DATASET EXTRACT:
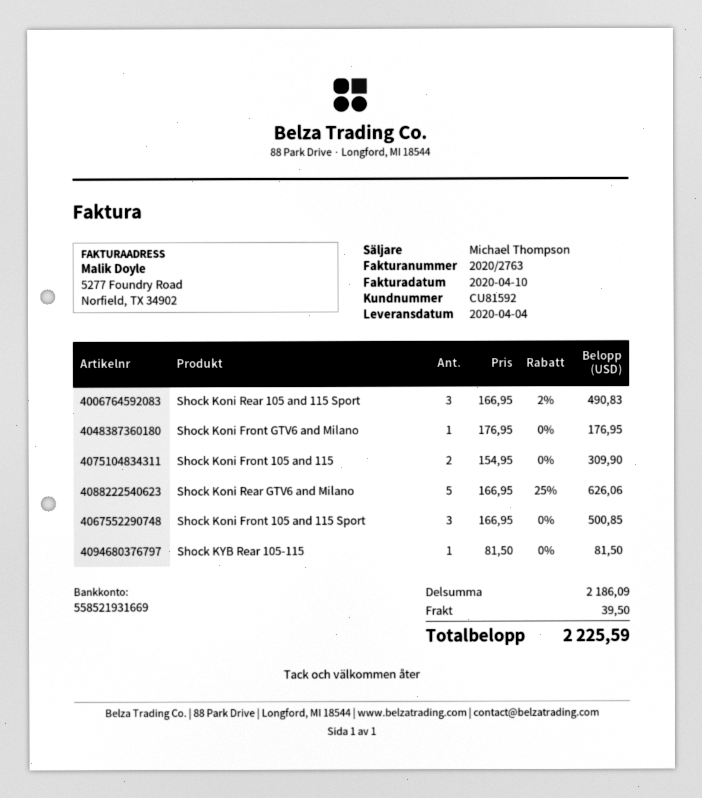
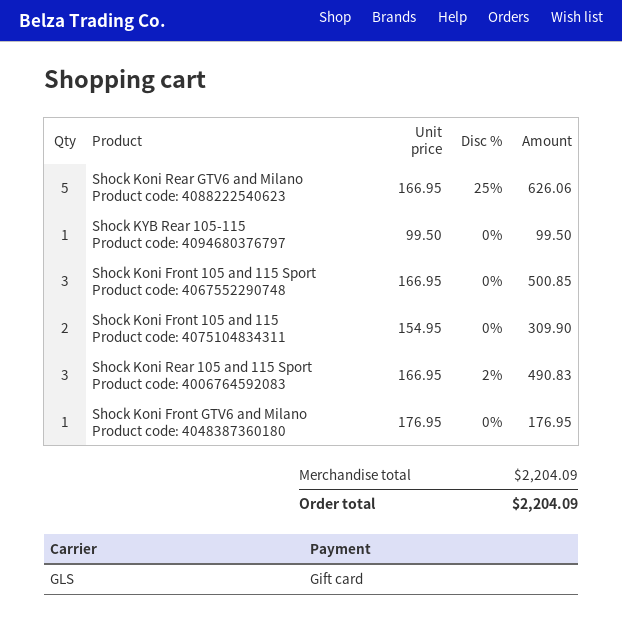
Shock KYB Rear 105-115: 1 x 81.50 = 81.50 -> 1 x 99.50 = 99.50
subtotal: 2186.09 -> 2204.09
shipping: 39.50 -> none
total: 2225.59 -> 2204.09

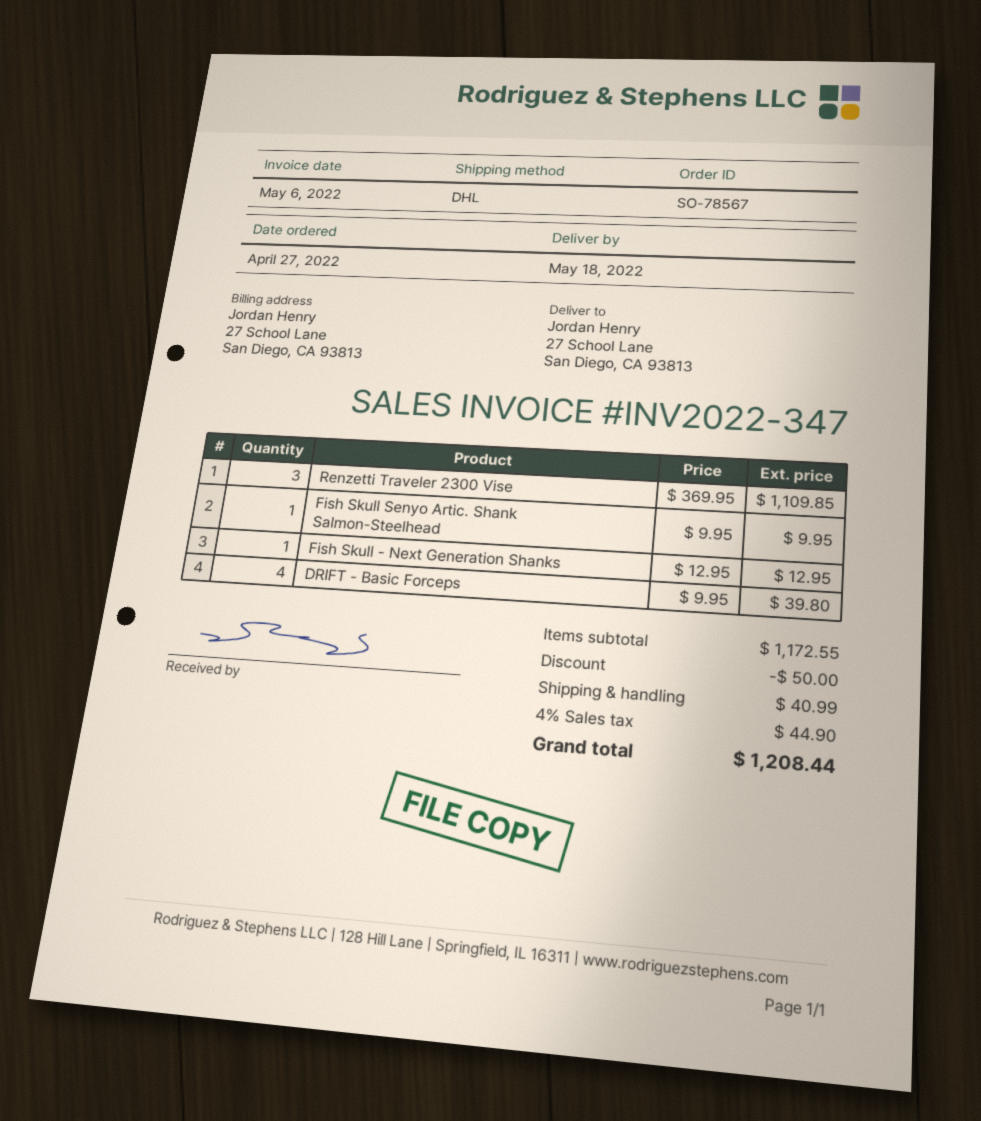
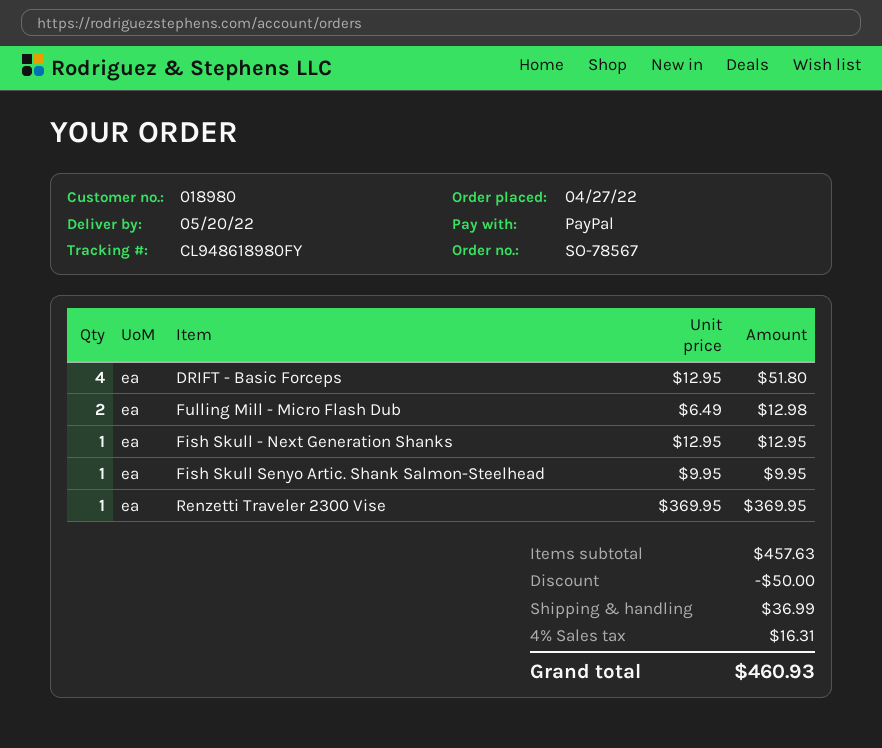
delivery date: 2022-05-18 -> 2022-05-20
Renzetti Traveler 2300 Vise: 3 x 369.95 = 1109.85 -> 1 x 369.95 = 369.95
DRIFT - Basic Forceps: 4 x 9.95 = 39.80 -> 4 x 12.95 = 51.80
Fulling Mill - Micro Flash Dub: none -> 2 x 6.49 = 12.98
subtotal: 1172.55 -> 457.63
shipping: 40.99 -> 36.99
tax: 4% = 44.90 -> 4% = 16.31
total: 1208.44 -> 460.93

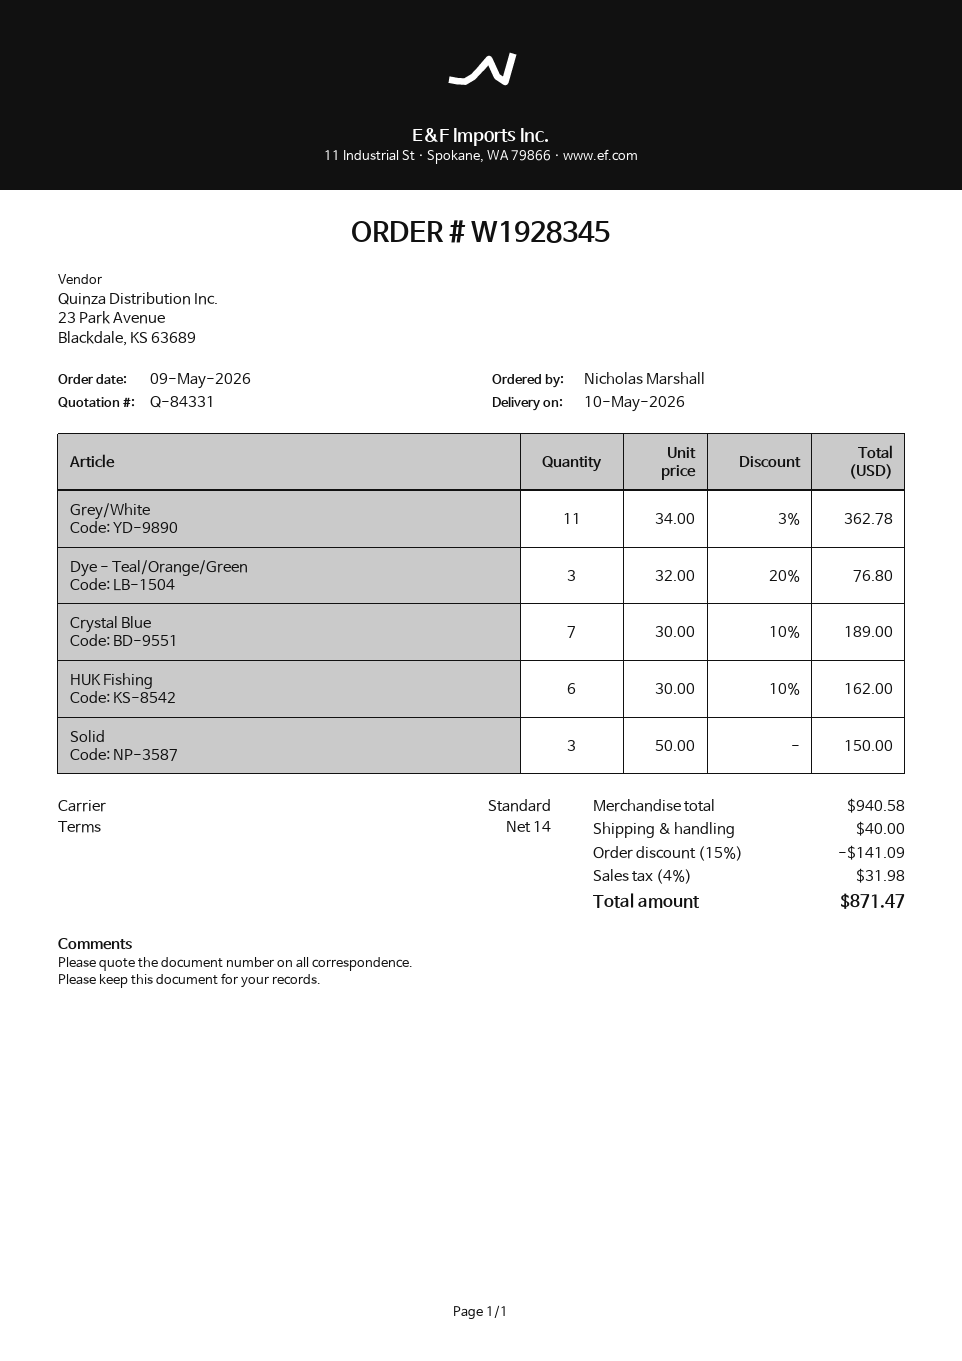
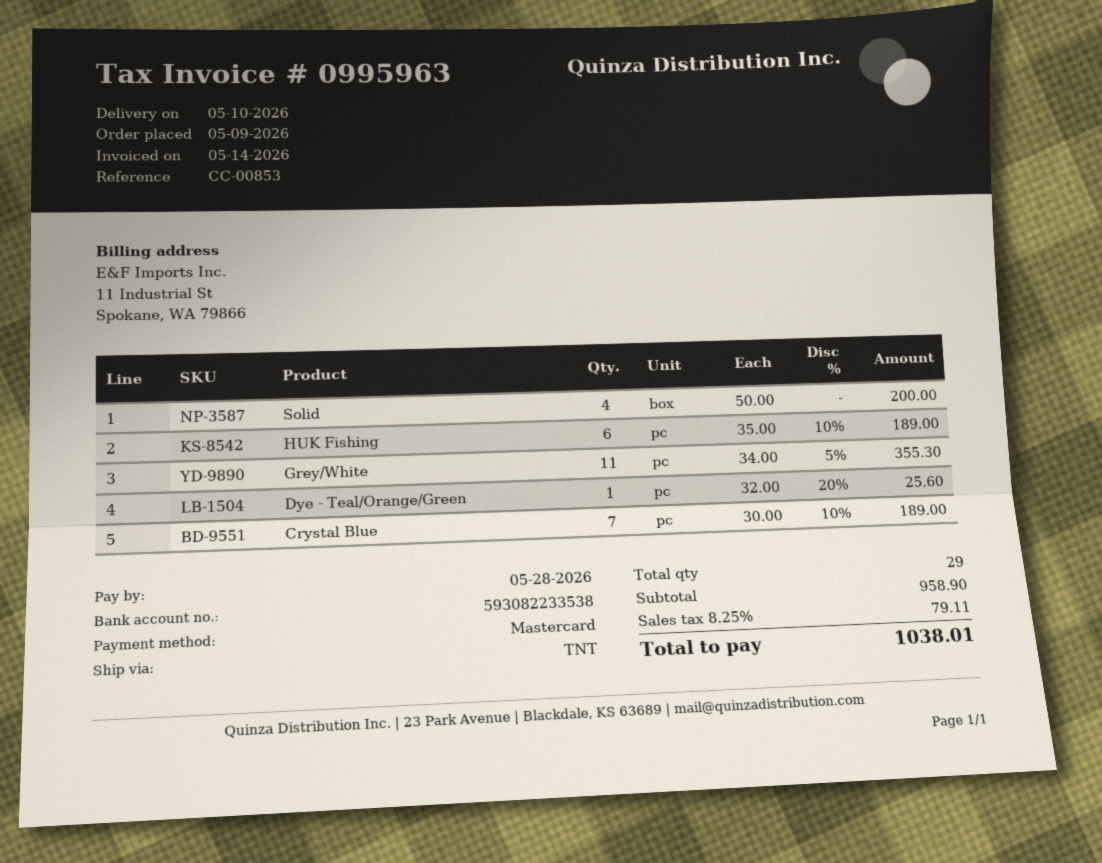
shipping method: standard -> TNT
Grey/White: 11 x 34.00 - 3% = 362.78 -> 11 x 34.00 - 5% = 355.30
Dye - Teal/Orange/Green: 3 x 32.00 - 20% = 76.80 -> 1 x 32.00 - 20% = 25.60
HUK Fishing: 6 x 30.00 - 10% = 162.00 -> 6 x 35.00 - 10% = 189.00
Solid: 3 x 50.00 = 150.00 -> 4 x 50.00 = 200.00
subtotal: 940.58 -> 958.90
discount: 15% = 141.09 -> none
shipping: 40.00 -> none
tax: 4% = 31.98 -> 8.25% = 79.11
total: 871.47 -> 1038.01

EXERCISE INSTRUCTIONS: Reproduce precisely the lines of the listing above, from the line containing "shipping: 40.99 -> 36.99" to the last line, both ends included. Pictures are to be omitted.

OUTPUT FOR THIS TASK:
shipping: 40.99 -> 36.99
tax: 4% = 44.90 -> 4% = 16.31
total: 1208.44 -> 460.93

shipping method: standard -> TNT
Grey/White: 11 x 34.00 - 3% = 362.78 -> 11 x 34.00 - 5% = 355.30
Dye - Teal/Orange/Green: 3 x 32.00 - 20% = 76.80 -> 1 x 32.00 - 20% = 25.60
HUK Fishing: 6 x 30.00 - 10% = 162.00 -> 6 x 35.00 - 10% = 189.00
Solid: 3 x 50.00 = 150.00 -> 4 x 50.00 = 200.00
subtotal: 940.58 -> 958.90
discount: 15% = 141.09 -> none
shipping: 40.00 -> none
tax: 4% = 31.98 -> 8.25% = 79.11
total: 871.47 -> 1038.01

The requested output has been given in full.